At Moira’s shout, Glenna saw the arrow in the foreleg of the horse. But it ran still like a demon with Blair raging destruction from its back.
Then she saw Hoyt fighting fang and sword to get to one of the prisoners.
“I have to go help. Moira, there are too many down there.”
“Go. I’ve got this. I’ll lower the odds, I promise you.”
She charged down, screaming to draw some away from Hoyt and Cian.
She thought it would be a blur, just madness rushing over her, and through her. But it was clear in every detail. The faces, the sounds, the scents, the feel of warm blood and cold rain running over her. The red eyes, the terrible hunger in them. And the horrible flash and screaming when fire took them.
She saw Cian break off the end of an arrow that had found his thigh, and plunge it into the heart of an enemy.
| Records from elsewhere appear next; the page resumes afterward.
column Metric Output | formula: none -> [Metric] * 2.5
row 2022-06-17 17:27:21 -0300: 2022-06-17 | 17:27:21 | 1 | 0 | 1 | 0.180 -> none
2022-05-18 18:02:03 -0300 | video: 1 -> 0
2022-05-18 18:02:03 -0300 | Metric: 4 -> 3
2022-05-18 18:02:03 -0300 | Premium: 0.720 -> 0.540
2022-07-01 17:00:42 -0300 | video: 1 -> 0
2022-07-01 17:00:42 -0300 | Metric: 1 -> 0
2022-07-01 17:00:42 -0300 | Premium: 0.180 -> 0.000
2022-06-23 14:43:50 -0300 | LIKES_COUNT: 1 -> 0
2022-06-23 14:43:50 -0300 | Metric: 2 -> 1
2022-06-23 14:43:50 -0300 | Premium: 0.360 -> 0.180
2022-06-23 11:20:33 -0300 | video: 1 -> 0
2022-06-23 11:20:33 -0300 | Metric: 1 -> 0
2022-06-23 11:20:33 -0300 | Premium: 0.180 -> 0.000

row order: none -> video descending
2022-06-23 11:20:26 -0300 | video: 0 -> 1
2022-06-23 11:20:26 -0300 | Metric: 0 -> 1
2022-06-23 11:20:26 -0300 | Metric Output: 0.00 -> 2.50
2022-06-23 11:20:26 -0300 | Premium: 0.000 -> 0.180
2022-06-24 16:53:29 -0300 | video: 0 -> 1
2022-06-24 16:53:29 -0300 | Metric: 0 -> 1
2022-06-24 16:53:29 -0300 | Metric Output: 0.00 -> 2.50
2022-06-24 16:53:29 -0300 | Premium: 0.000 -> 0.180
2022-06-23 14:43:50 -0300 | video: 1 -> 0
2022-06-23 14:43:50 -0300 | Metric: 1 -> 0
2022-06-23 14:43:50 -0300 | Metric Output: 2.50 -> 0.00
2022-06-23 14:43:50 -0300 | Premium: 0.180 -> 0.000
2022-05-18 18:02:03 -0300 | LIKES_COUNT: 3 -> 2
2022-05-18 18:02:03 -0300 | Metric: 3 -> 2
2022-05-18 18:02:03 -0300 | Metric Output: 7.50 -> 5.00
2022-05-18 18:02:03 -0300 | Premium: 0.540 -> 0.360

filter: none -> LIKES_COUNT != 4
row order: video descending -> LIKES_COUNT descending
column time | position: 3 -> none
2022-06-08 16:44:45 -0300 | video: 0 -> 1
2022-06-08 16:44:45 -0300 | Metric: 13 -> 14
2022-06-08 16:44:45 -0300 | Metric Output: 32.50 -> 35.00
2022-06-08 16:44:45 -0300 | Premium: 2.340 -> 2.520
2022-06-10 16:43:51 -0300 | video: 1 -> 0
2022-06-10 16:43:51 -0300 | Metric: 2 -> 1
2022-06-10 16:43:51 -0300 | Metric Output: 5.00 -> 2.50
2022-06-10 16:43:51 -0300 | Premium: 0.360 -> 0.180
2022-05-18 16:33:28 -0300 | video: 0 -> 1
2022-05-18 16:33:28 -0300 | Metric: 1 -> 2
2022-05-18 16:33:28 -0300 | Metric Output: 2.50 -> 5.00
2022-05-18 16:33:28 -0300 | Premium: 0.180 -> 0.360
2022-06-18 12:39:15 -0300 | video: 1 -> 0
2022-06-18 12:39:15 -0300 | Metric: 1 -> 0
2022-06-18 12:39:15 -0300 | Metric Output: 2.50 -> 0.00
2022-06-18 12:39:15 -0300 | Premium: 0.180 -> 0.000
She saw the ring she’d put on Hoyt’s finger burn like another fire as he took two with one blow.
“Get them inside,” he shouted to her. “Try to get them inside.”
She rolled over the wet grass toward the girl Lora had tormented. She half expected to find her dead. Instead she found her showing fangs in a grin.
“Oh God.”
“Didn’t you hear her? He doesn’t come.”
She pounced, knocking Glenna onto her back, then threw back her head with the joy of the kill. Blair’s sword cut it off.
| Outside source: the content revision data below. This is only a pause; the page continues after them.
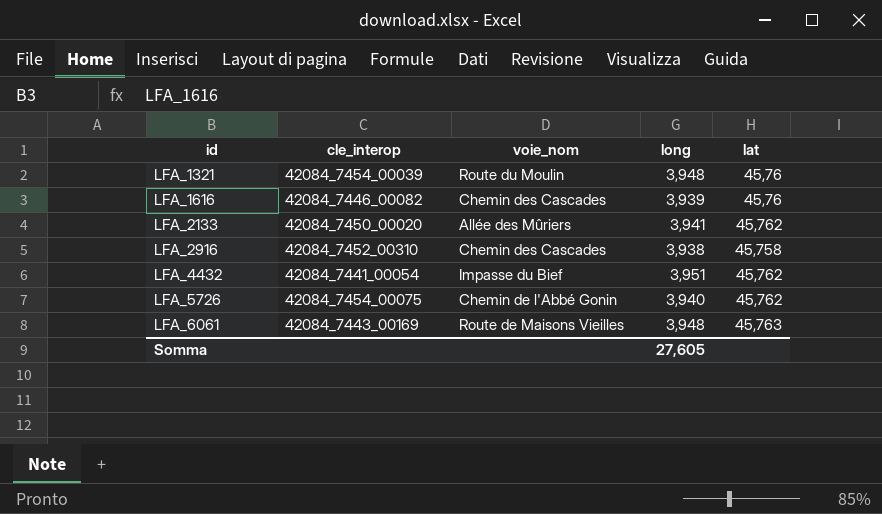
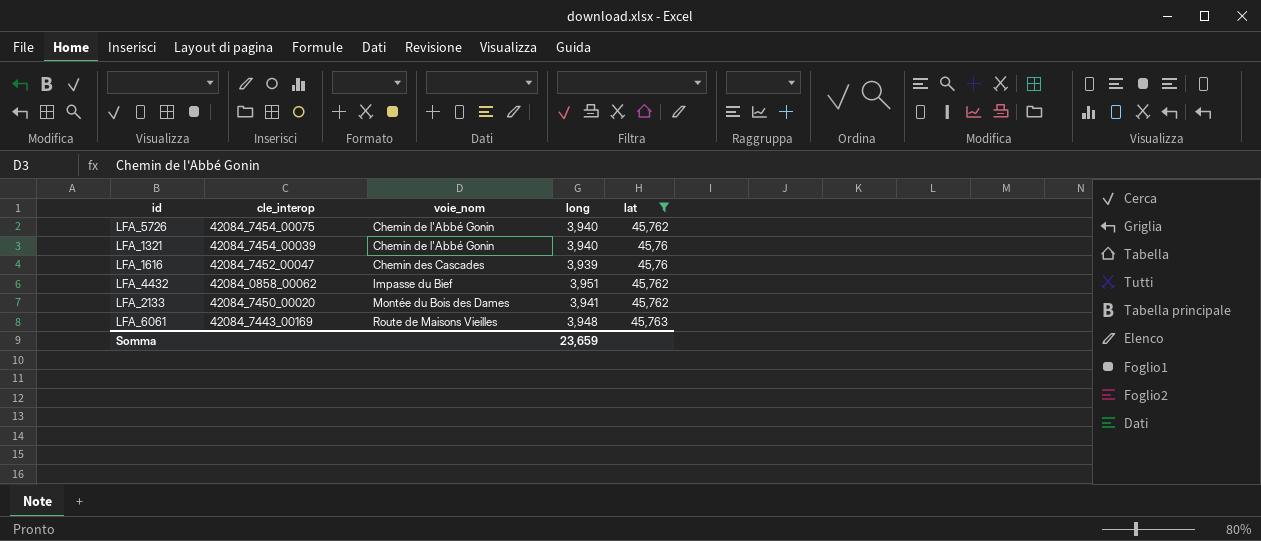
filter: none -> lat != 45,758
row order: id ascending -> voie_nom ascending
LFA_1321 | voie_nom: Route du Moulin -> Chemin de l'Abbé Gonin
LFA_1321 | long: 3,948 -> 3,940
LFA_1616 | cle_interop: 42084_7446_00082 -> 42084_7452_00047
LFA_4432 | cle_interop: 42084_7441_00054 -> 42084_0858_00062
LFA_2133 | voie_nom: Allée des Mûriers -> Montée du Bois des Dames
Somma | long: 27,605 -> 23,659

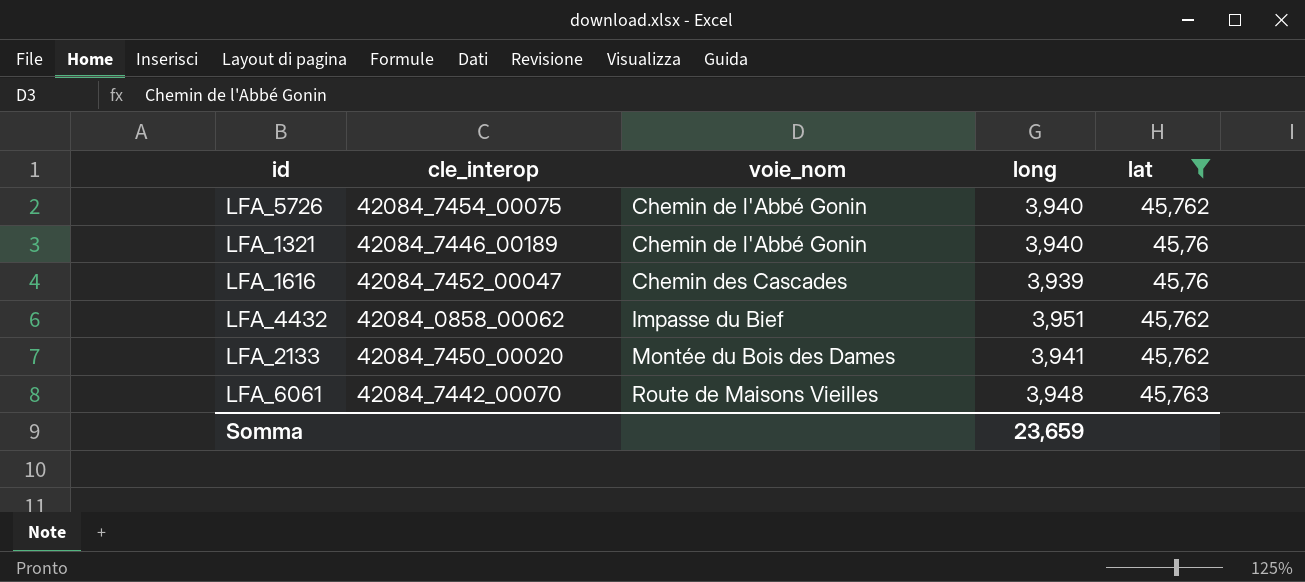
LFA_1321 | cle_interop: 42084_7454_00039 -> 42084_7446_00189
LFA_6061 | cle_interop: 42084_7443_00169 -> 42084_7442_00070

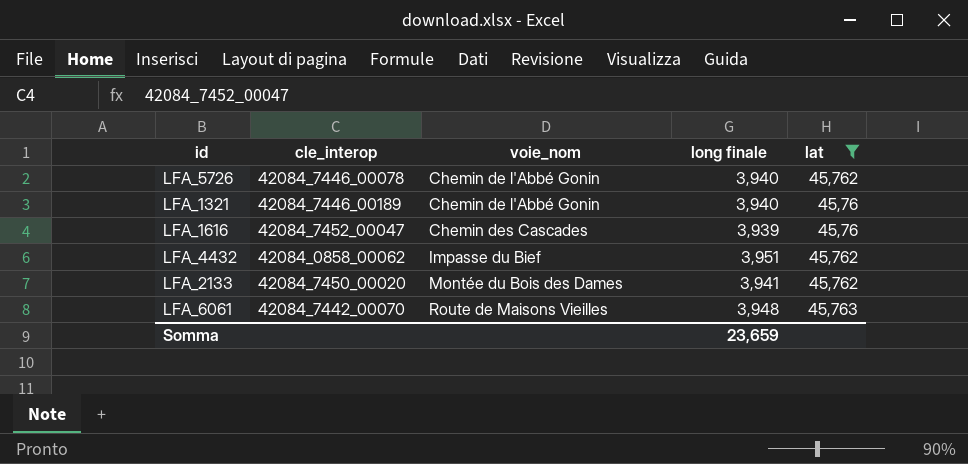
column name: long -> long finale
LFA_5726 | cle_interop: 42084_7454_00075 -> 42084_7446_00078

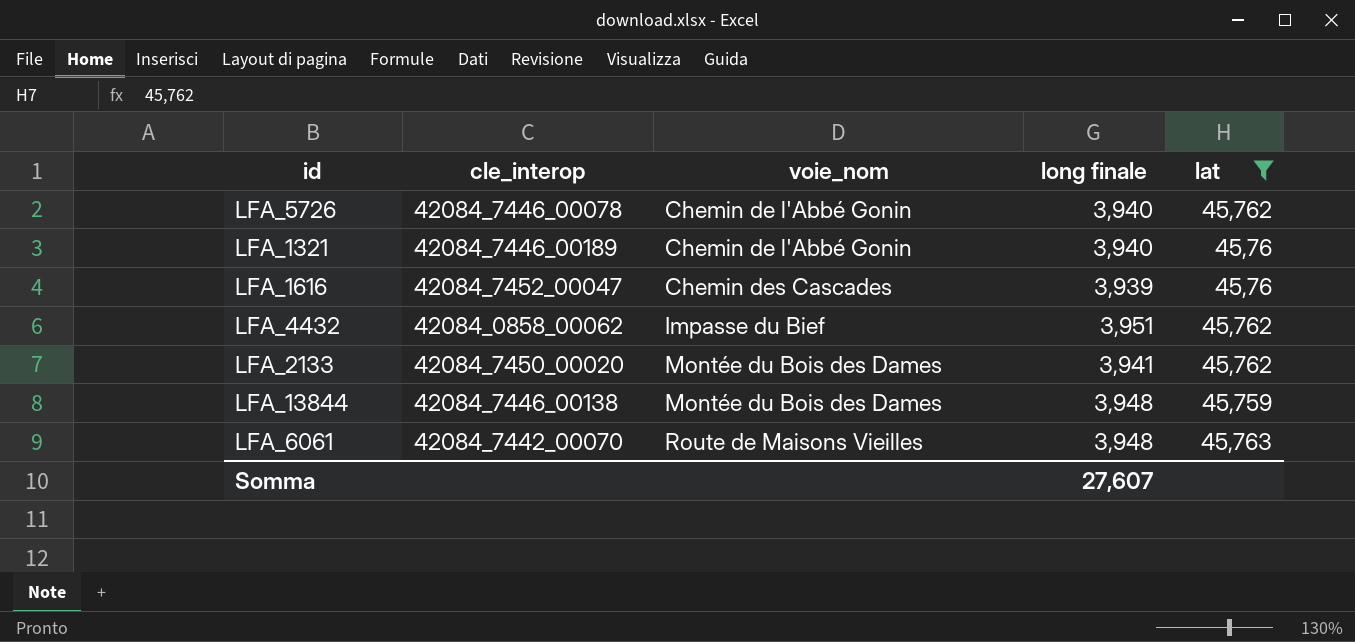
row LFA_13844: none -> 42084_7446_00138 | Montée du Bois des Dames | 3,948 | 45,759
Somma | long finale: 23,659 -> 27,607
“You’d be surprised,” Glenna returned.
“Inside,” Blair shouted. “Back in. That’s enough of a goddamn statement.” She reached down to help Glenna mount behind her.
They left the field flaming, and covered with dust.
“How many did we kill?” Larkin demanded as he collapsed on the floor. Blood ran down his leg to puddle on the wood.
“At least thirty—damn good ratio. You’ve got some speed, Golden Boy.” Blair looked straight into his eyes. “Winged you a little.”
“It’s not altogether too bad. It just—” He didn’t scream when she yanked the arrow out. He didn’t have the breath to scream. When he got it back, all he could manage was a stream of shaky curses.
“You next,” she said to Cian, nodding at the broken arrow protruding from his thigh.
He simply reached down, yanked it out himself. “Thanks all the same.”
“I’ll get supplies. Your leg’s bleeding,” Glenna told Blair.
“We’re all banged up some. But we’re not dead. Well.” She sent Cian a cocky grin. “Most of us.”
“That never gets tired, does it?” Cian speculated and went for the brandy.
“They weren’t human. In the cages.” Moira held her shoulder where the tip of an arrow had grazed it.
“No. I couldn’t tell from in here. Too many of them to separate the scents. It was smart.” Blair nodded, a grim acknowledgment. “A good way to engage us and not waste any of their food supply. Bitch has a brain.”
“We didn’t get Lora.” With his breath still heaving out of his lungs, Hoyt eased down. He had a gash on his side, another on his arm. “I saw her when we were fighting our way back into the house. We didn’t get her.”
“She’s going to be mine. My very special friend.” Blair pursed her lips when Cian offered her a brandy. “Thanks.”
Standing in the center of them on shaky knees, Glenna took stock. “Blair, get Larkin’s tunic off. I need to see the wound. Moira, how bad is your wound?”